His entire county numbered at only one hundred and twelve souls, the least populated area in this part of the state. The main reason for that was eighty-percent of the land was swamp, making settlement nearly impossible. But Gabelle liked it -- life was predictable.

That is, until a wanted fugitive made the idiotic mistake of not filling his gas tank and got stranded in Backstone. Identifying Cort MacGeorge had been the easy part. Arresting him practically tore apart Gill's Tavern. Gabelle was more than ready to turn the jackass over to the CPD.

Sheriff Gabelle trundled down the office steps and stopped by the fender of the cab. He watched two mismatched men get out, pay old Tooley, and take in their surroundings. The cab pulled away in a cloud of dust that left the policemen coughing.

"Guess Tooley didn't want to hang around," the shorter man commented.

Gabelle smiled. "Tooley likes to get back to the city as fast as possible," he commented. "Always looking for his next fare."

"I'm Detective Jim Ellison," the taller man said, showing his badge briefly. "My partner, Detective Blair Sandburg."

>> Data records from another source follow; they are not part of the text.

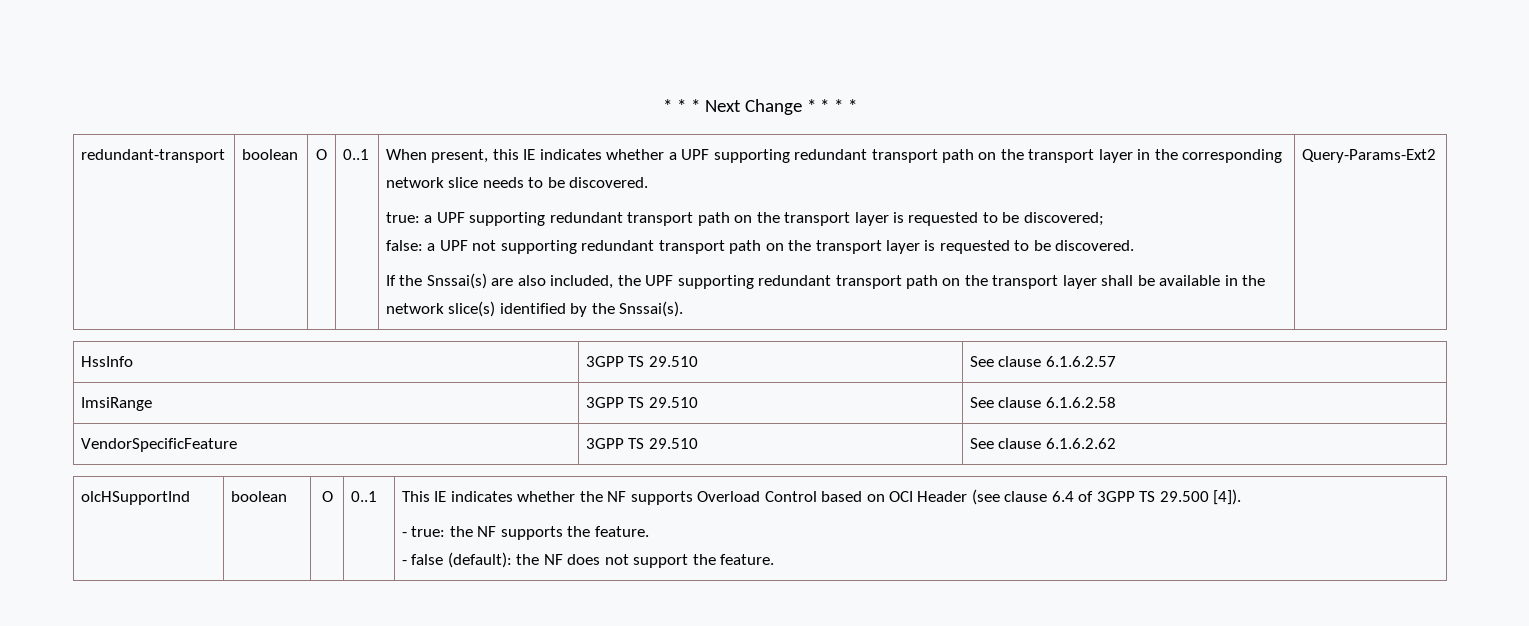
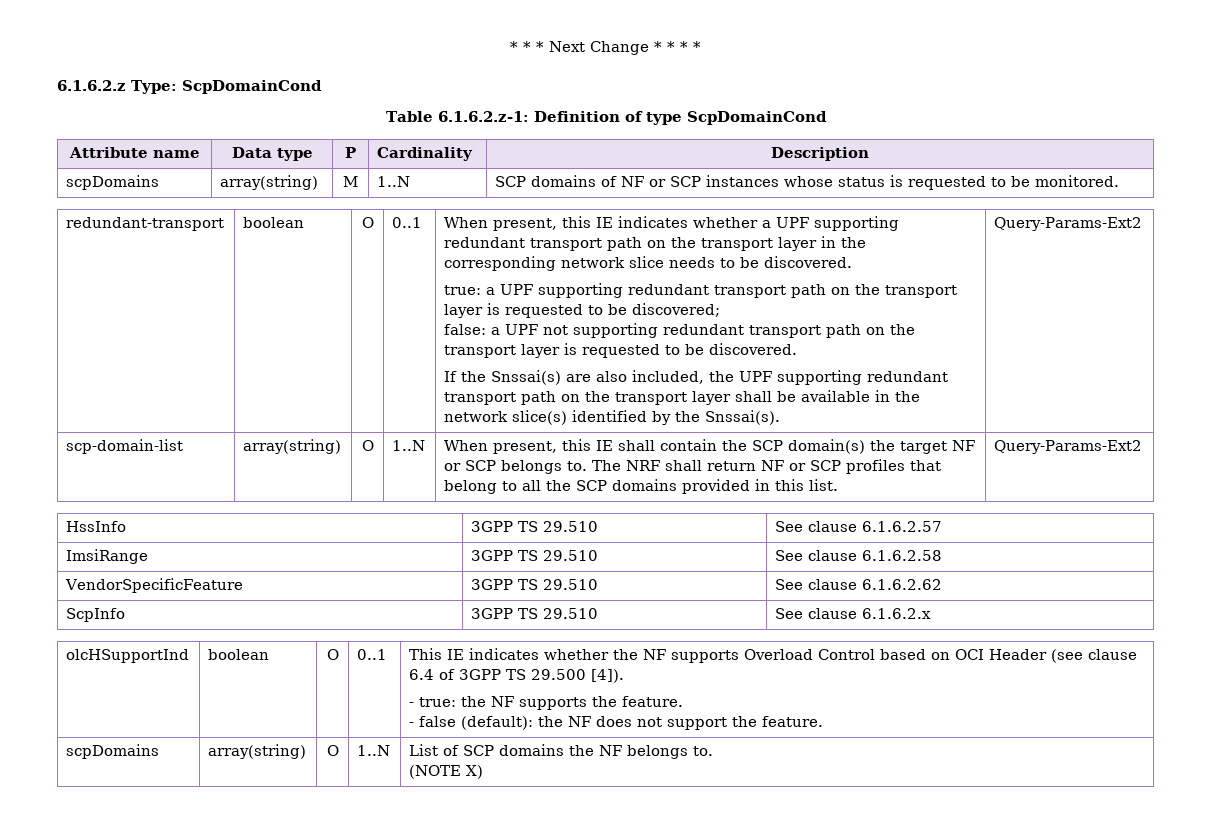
+ 6.1.6.2.z Type: ScpDomainCond
+ Table 6.1.6.2.z-1: Definition of type ScpDomainCond
+ Attribute name | Data type | P | Cardinality | Description
+ scpDomains | array(string) | M | 1..N | SCP domains of NF or SCP instances whose status is requested to be monitored.
+ scp-domain-list | array(string) | O | 1..N | When present, this IE shall contain the SCP domain(s) the target NF or SCP belongs to. The NRF shall return NF or SCP profiles that belong to all the SCP domains provided in this list. | Query-Params-Ext2
+ ScpInfo | 3GPP TS 29.510 | See clause 6.1.6.2.x
+ scpDomains | array(string) | O | 1..N | List of SCP domains the NF belongs to.
+ (NOTE X)

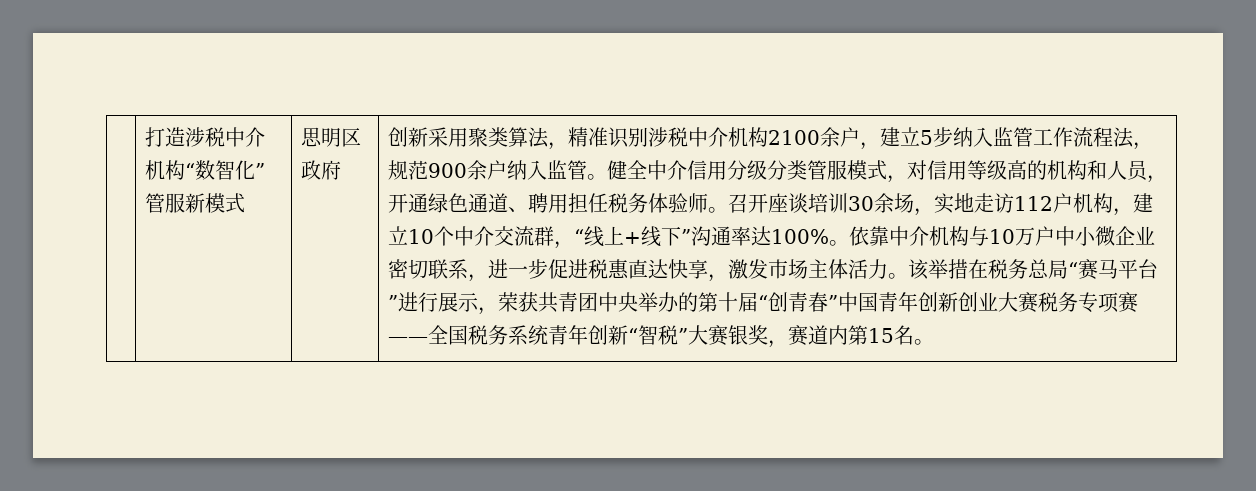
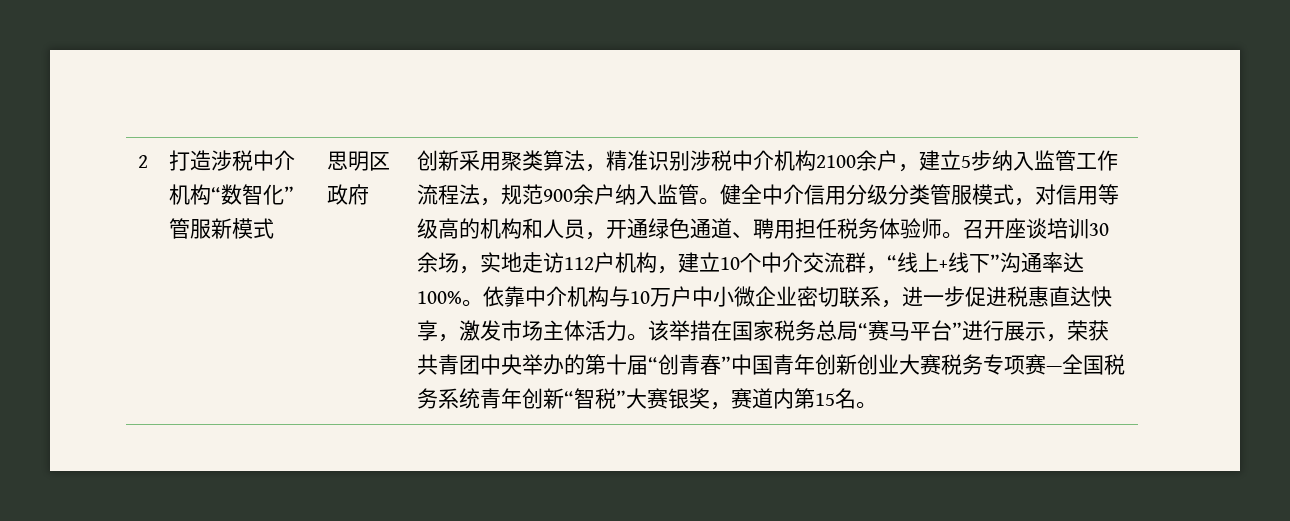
+ 2
- 该举措在税务总局“赛马平台”进行展示，荣获共青团中央举办的第十届“创青春”中国青年创新创业大赛税务专项赛——全国税务系统青年创新“智税”大赛银奖，赛道内第15名。
+ 该举措在国家税务总局“赛马平台”进行展示，荣获共青团中央举办的第十届“创青春”中国青年创新创业大赛税务专项赛—全国税务系统青年创新“智税”大赛银奖，赛道内第15名。

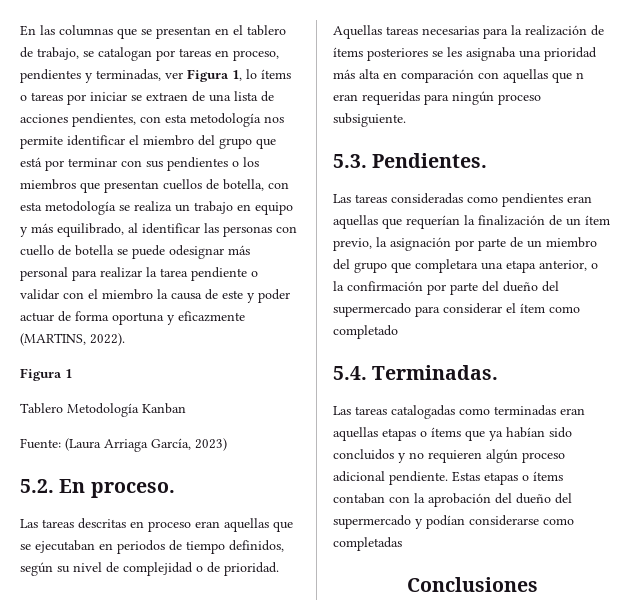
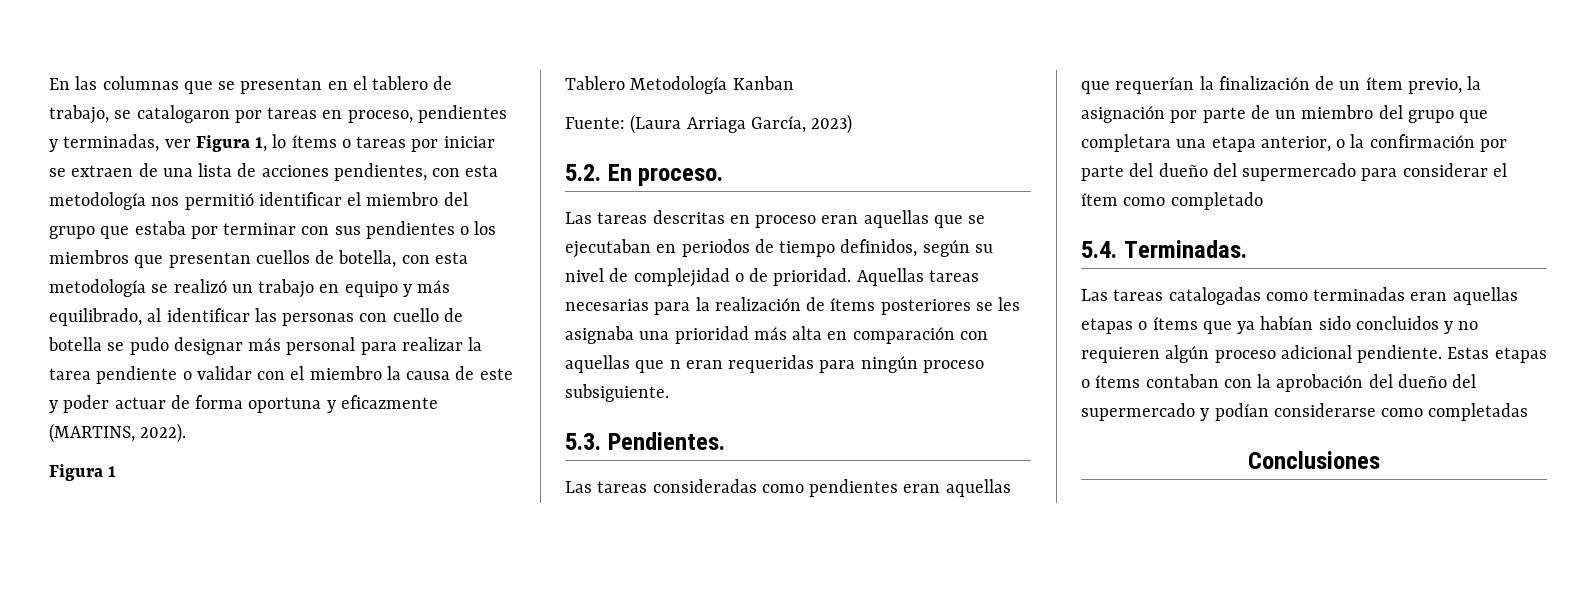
- En las columnas que se presentan en el tablero de trabajo, se catalogan por tareas en proceso, pendientes y terminadas, ver Figura 1, lo ítems o tareas por iniciar se extraen de una lista de acciones pendientes, con esta metodología nos permite identificar el miembro del grupo que está por terminar con sus pendientes o los miembros que presentan cuellos de botella, con esta metodología se realiza un trabajo en equipo y más equilibrado, al identificar las personas con cuello de botella se puede odesignar más personal para realizar la tarea pendiente o validar con el miembro la causa de este y poder actuar de forma oportuna y eficazmente (MARTINS, 2022).
+ En las columnas que se presentan en el tablero de trabajo, se catalogaron por tareas en proceso, pendientes y terminadas, ver Figura 1, lo ítems o tareas por iniciar se extraen de una lista de acciones pendientes, con esta metodología nos permitió identificar el miembro del grupo que estaba por terminar con sus pendientes o los miembros que presentan cuellos de botella, con esta metodología se realizó un trabajo en equipo y más equilibrado, al identificar las personas con cuello de botella se pudo designar más personal para realizar la tarea pendiente o validar con el miembro la causa de este y poder actuar de forma oportuna y eficazmente (MARTINS, 2022).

"Harry Gabelle," he said, shaking the men's hands. "Sheriff in these parts."

"I guess it keeps you pretty busy," Ellison said dryly.

Gabelle chuckled. "Your man, MacGeorge, has been the most excitement we've had since Petey Lance got drunk and starting shooting his stuffed deer."

Sandburg smiled. "You don't sound like you're from around here, Sheriff."

"I was a cop in St. Louis for a while," Gabelle said. "Got tired of it all, so I retired early and moved down here. It's peaceful."

He turned and led the pair up the steps to the Sheriff's Office. The front door was propped open, letting hot air drift into the even hotter office. Miss Turiss, his secretary, was at her desk. She smiled at the strangers and returned to her romance novel. Two other desks filled the main room -- Gabelle's and his deputy's.

"Mike!" Gabelle yelled, his strong voice echoing through the tiny room. He noticed Ellison flinch ever so slightly.

A toilet flushed to the left and a harried, skinny young man hustled out ten seconds later. His face was flushed and covered with acne scars. Mike Donnelly was only twenty-four, but he took his job seriously and was a trusted confidante. Mike came to a skidding stop in front of his boss, his eyes jumping from one detective to the other.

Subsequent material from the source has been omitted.